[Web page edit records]
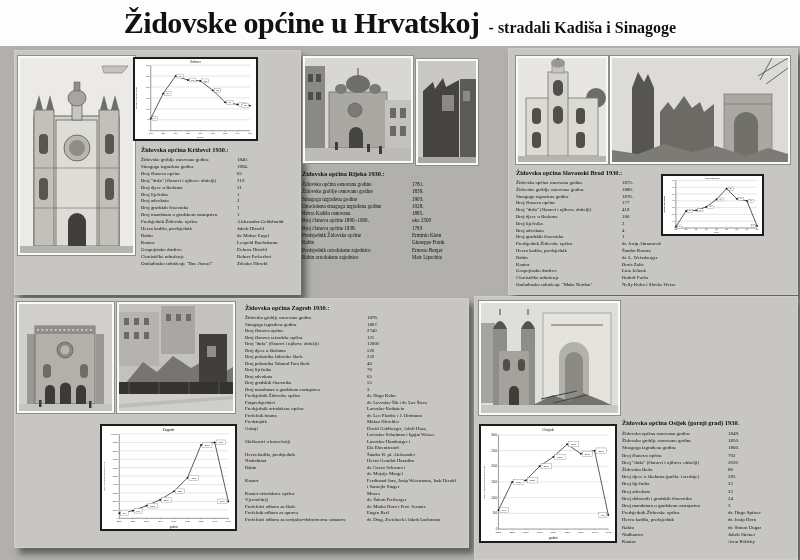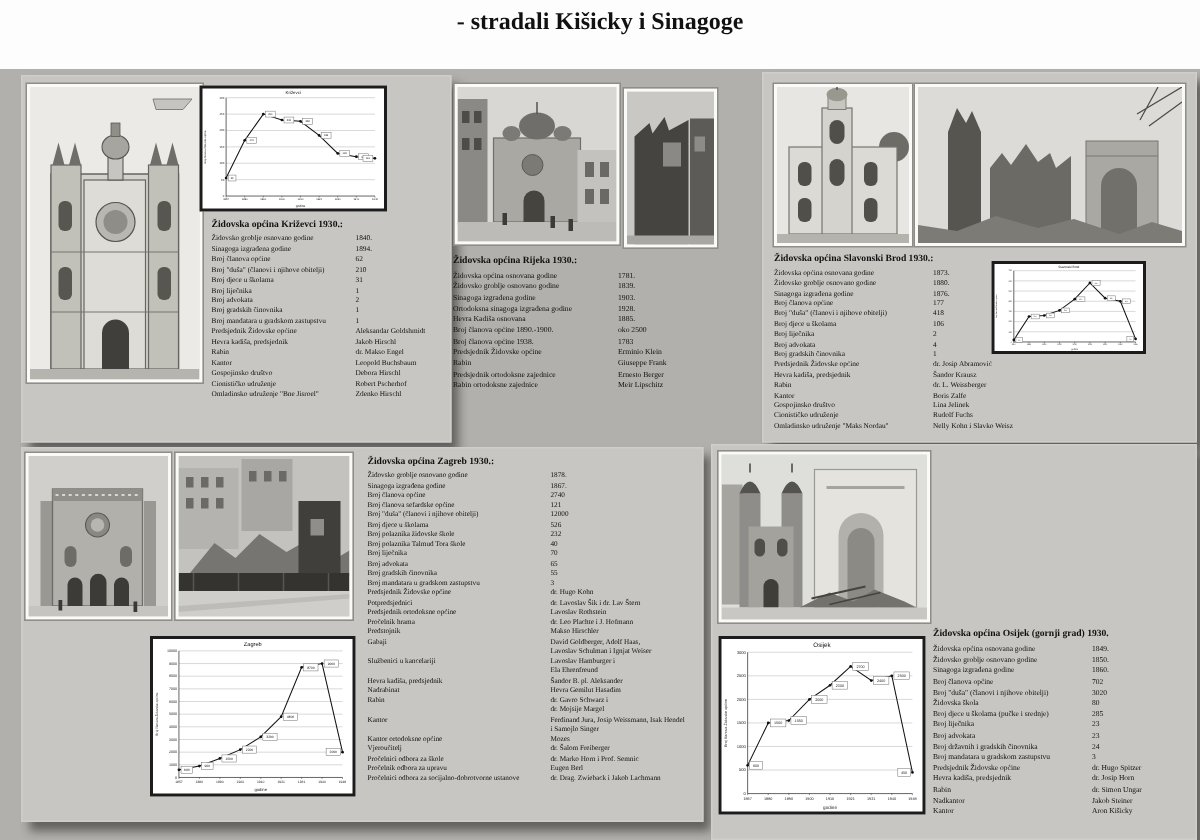--- a/index.html
+++ b/index.html
@@ -55,6 +55,7 @@
 <body>
 
 <div class="hdr">
+  <span class="t1">Židovske općine u Hrvatskoj</span>
   <span class="t2">- stradali Kišicky i Sinagoge</span>
 </div>
 <div class="field"></div>

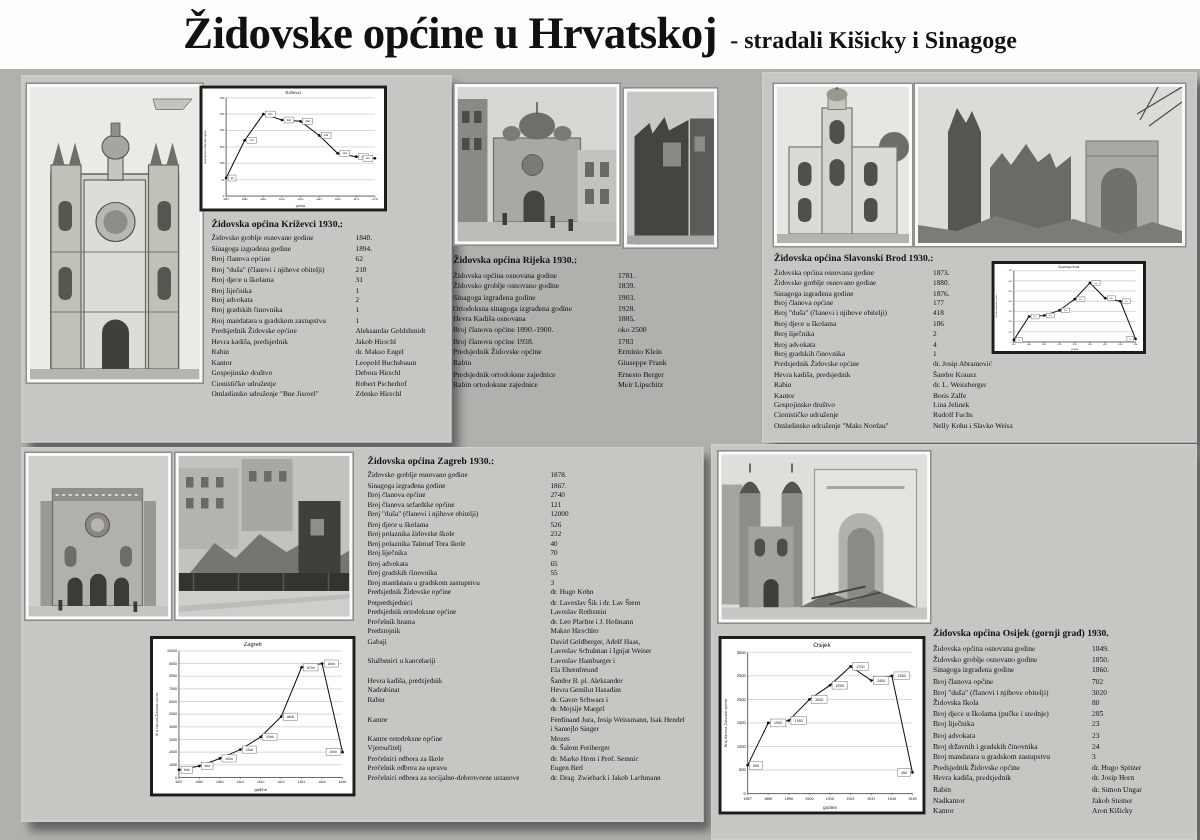--- a/index.html
+++ b/index.html
@@ -56,7 +56,7 @@
 
 <div class="hdr">
   <span class="t1">Židovske općine u Hrvatskoj</span>
-  <span class="t2">- stradali Kišicky i Sinagoge</span>
+  <span class="t2">- stradali Kadiša i Sinagoge</span>
 </div>
 <div class="field"></div>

## What this task involves
Because only the text is wanted, repeat all the entries exactly and leave out the pictures.

## Written solution
--- a/index.html
+++ b/index.html
@@ -55,6 +55,7 @@
 <body>
 
 <div class="hdr">
+  <span class="t1">Židovske općine u Hrvatskoj</span>
   <span class="t2">- stradali Kišicky i Sinagoge</span>
 </div>
 <div class="field"></div>

--- a/index.html
+++ b/index.html
@@ -56,7 +56,7 @@
 
 <div class="hdr">
   <span class="t1">Židovske općine u Hrvatskoj</span>
-  <span class="t2">- stradali Kišicky i Sinagoge</span>
+  <span class="t2">- stradali Kadiša i Sinagoge</span>
 </div>
 <div class="field"></div>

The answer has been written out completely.